[Material for this exercise]
━━━━
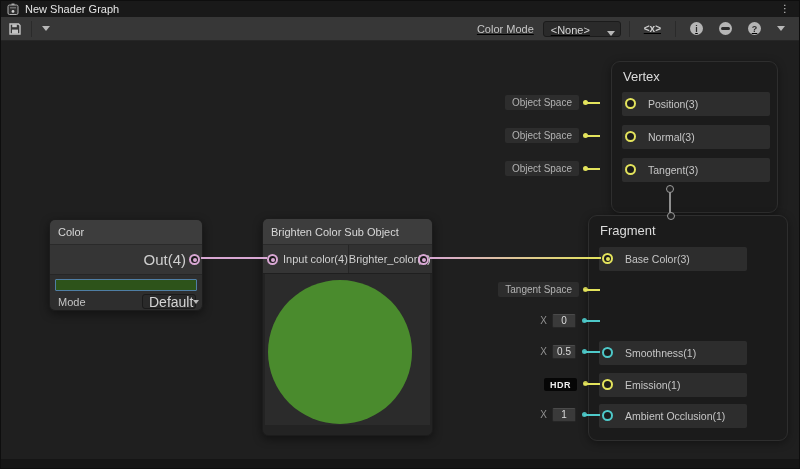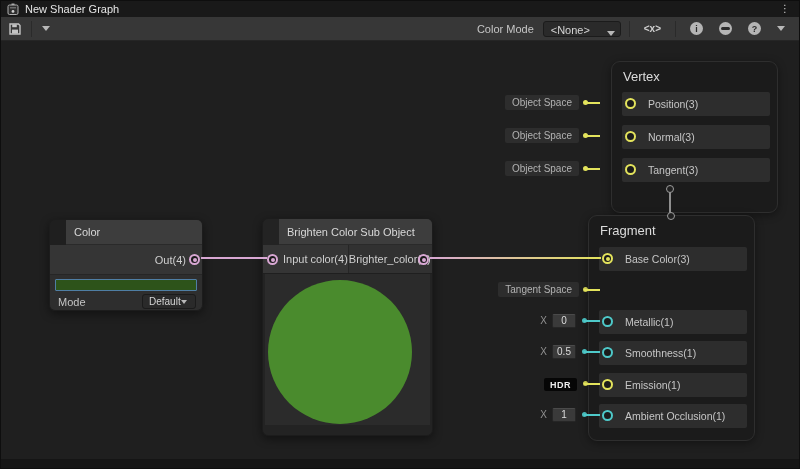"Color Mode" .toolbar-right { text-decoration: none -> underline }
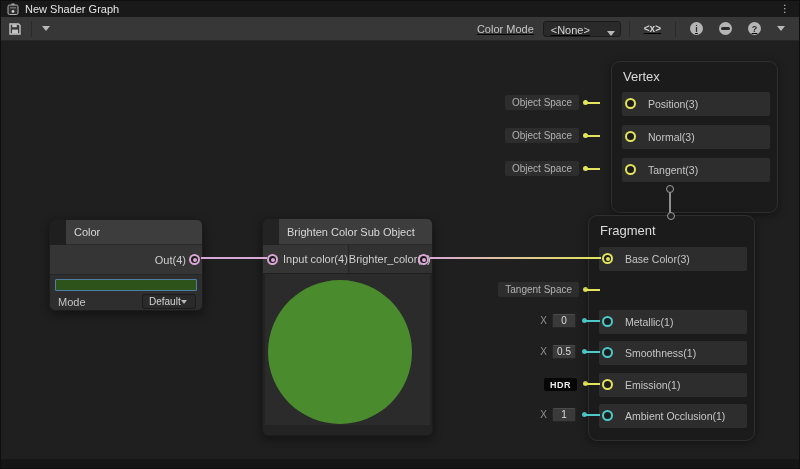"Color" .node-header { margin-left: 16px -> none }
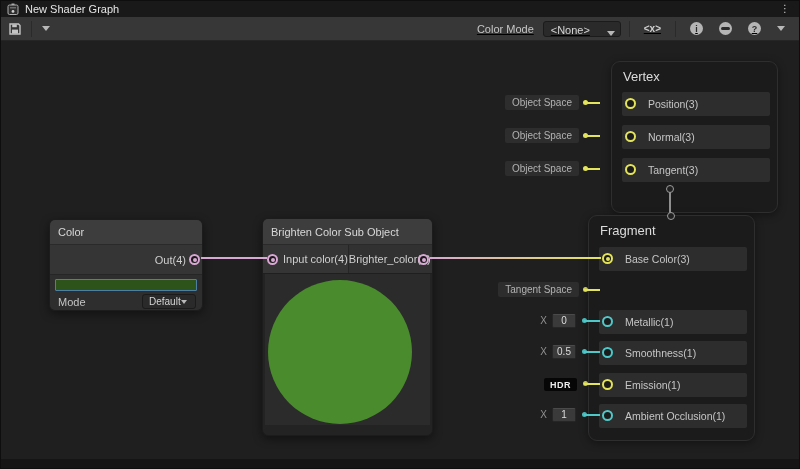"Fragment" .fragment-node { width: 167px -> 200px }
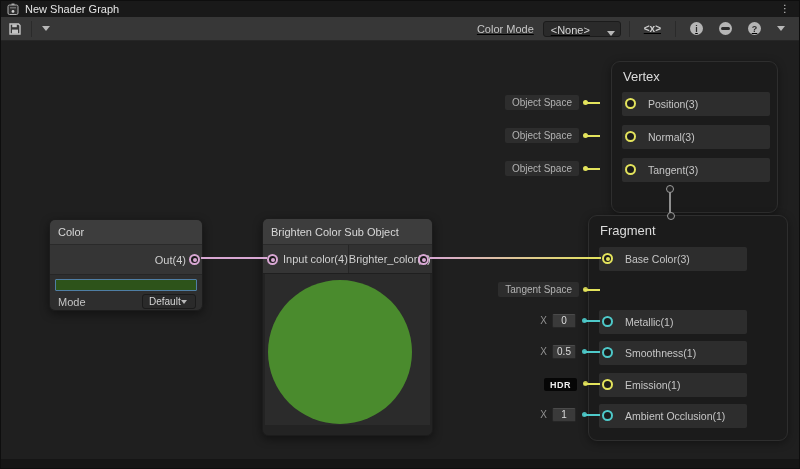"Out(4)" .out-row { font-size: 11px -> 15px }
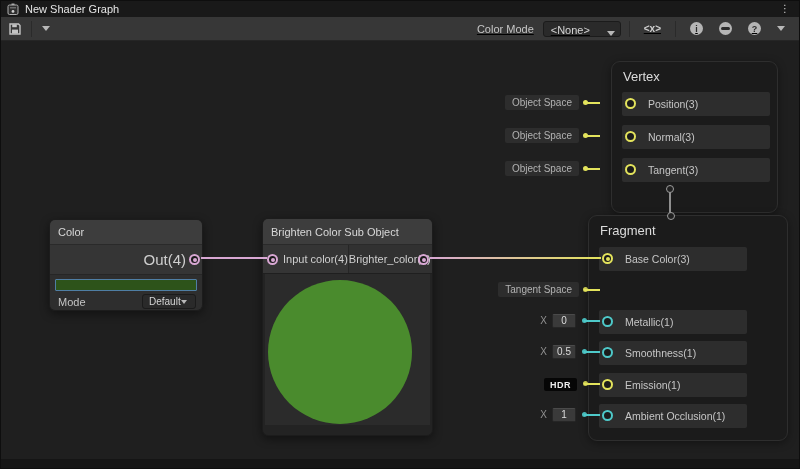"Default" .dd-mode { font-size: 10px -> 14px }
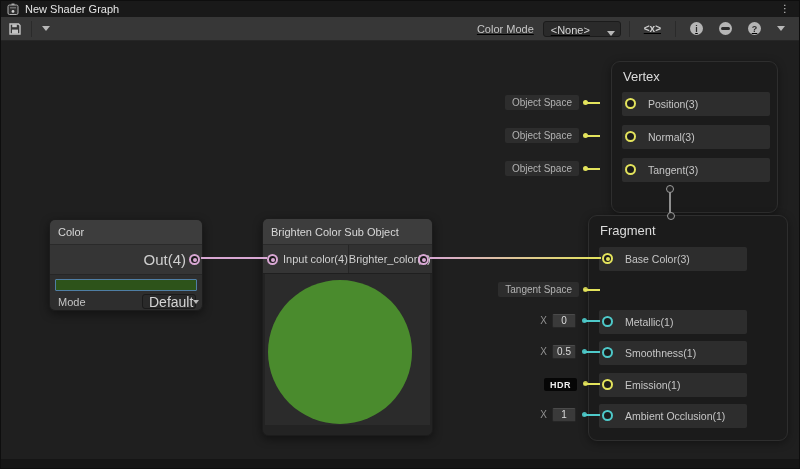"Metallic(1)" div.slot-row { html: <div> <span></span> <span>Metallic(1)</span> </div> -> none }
━━━━
[What this task involves] Please copy, exactly as written, the lines from the one that contains "margin-left: 16px ->" through the end of the records, both ends included. Do not include the pictures.

[Your solution]
"Color" .node-header { margin-left: 16px -> none }
"Fragment" .fragment-node { width: 167px -> 200px }
"Out(4)" .out-row { font-size: 11px -> 15px }
"Default" .dd-mode { font-size: 10px -> 14px }
"Metallic(1)" div.slot-row { html: <div> <span></span> <span>Metallic(1)</span> </div> -> none }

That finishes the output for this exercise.